What you will do: Below are the entries. Transcribe exactly the lines from the one with "or more options." through the one with "- Tags identify", ends included, and leave out all others.

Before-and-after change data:

....

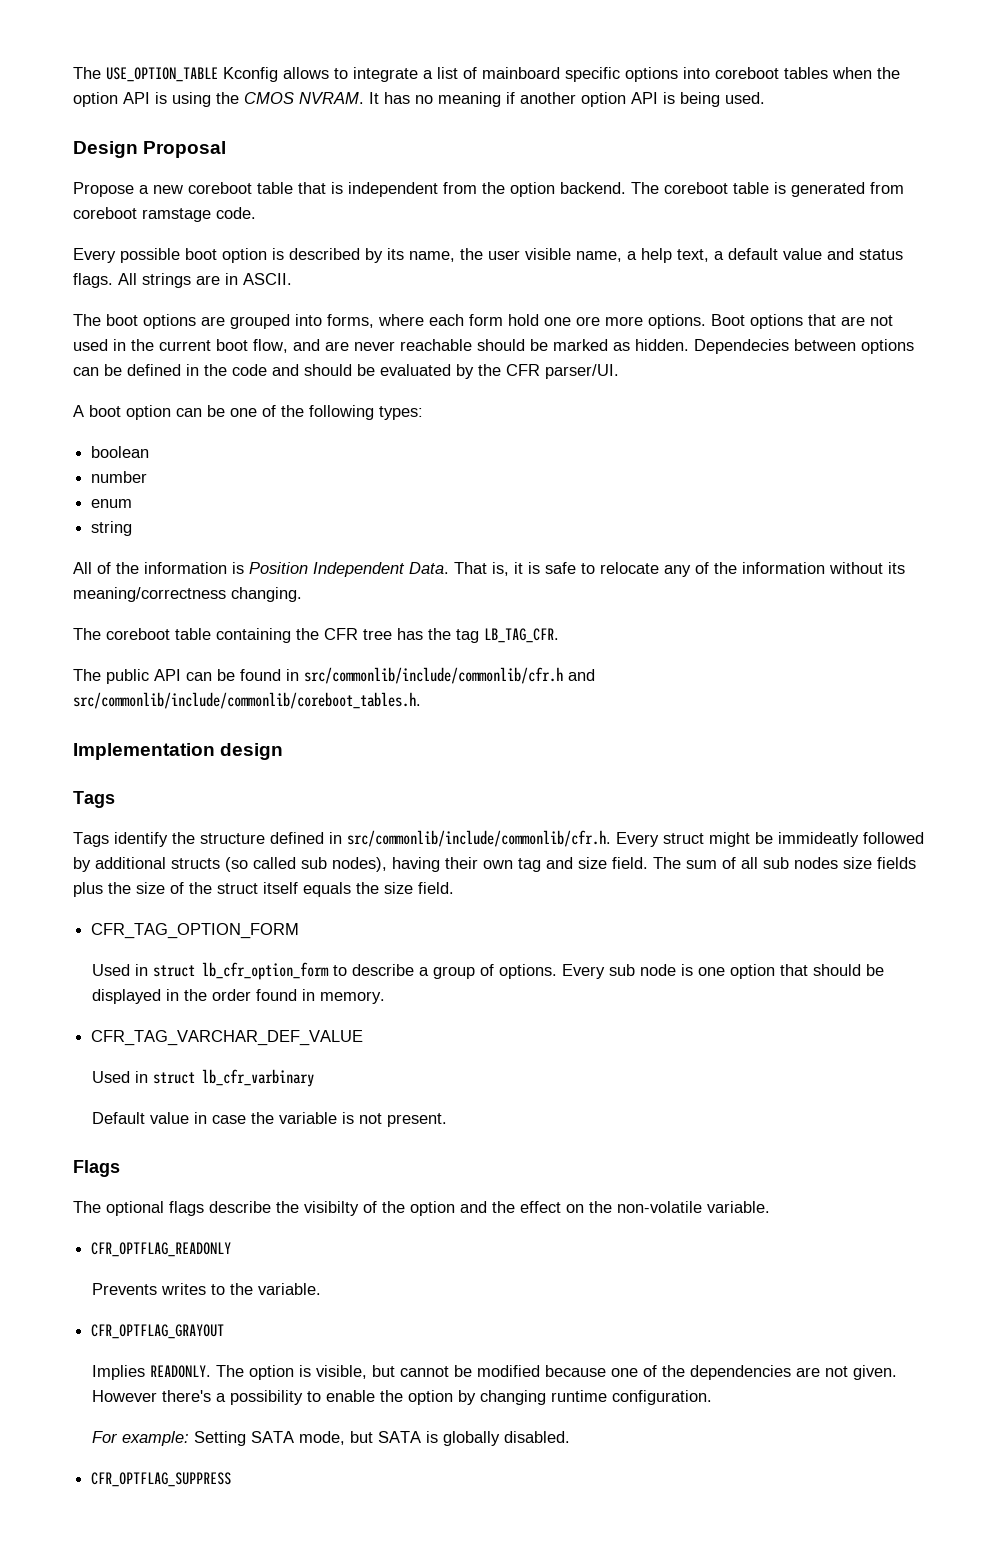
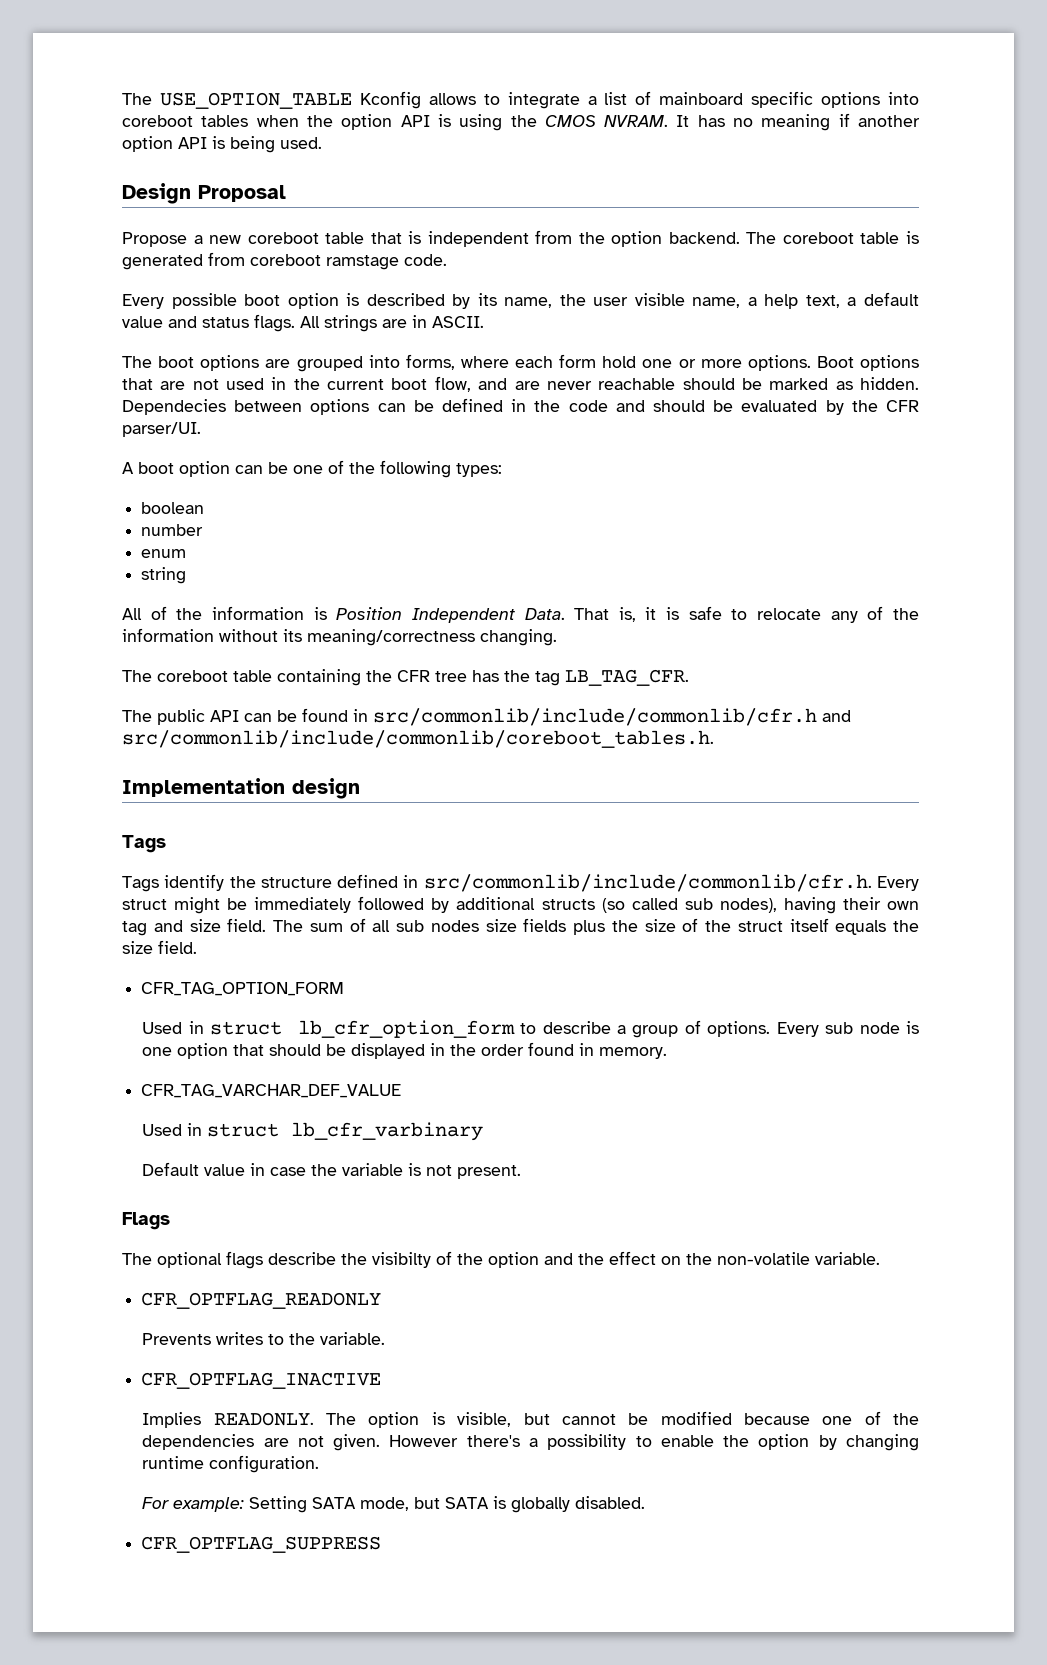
- The boot options are grouped into forms, where each form hold one ore more options.
+ The boot options are grouped into forms, where each form hold one or more options.
- Tags identify the structure defined in src/commonlib/include/commonlib/cfr.h. Every struct might be immideatly followed by additional structs (so called sub nodes), having their own tag and size field.
+ Tags identify the structure defined in src/commonlib/include/commonlib/cfr.h. Every struct might be immediately followed by additional structs (so called sub nodes), having their own tag and size field.
- CFR_OPTFLAG_GRAYOUT
+ CFR_OPTFLAG_INACTIVE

....

Task answer:
+ The boot options are grouped into forms, where each form hold one or more options.
- Tags identify the structure defined in src/commonlib/include/commonlib/cfr.h. Every struct might be immideatly followed by additional structs (so called sub nodes), having their own tag and size field.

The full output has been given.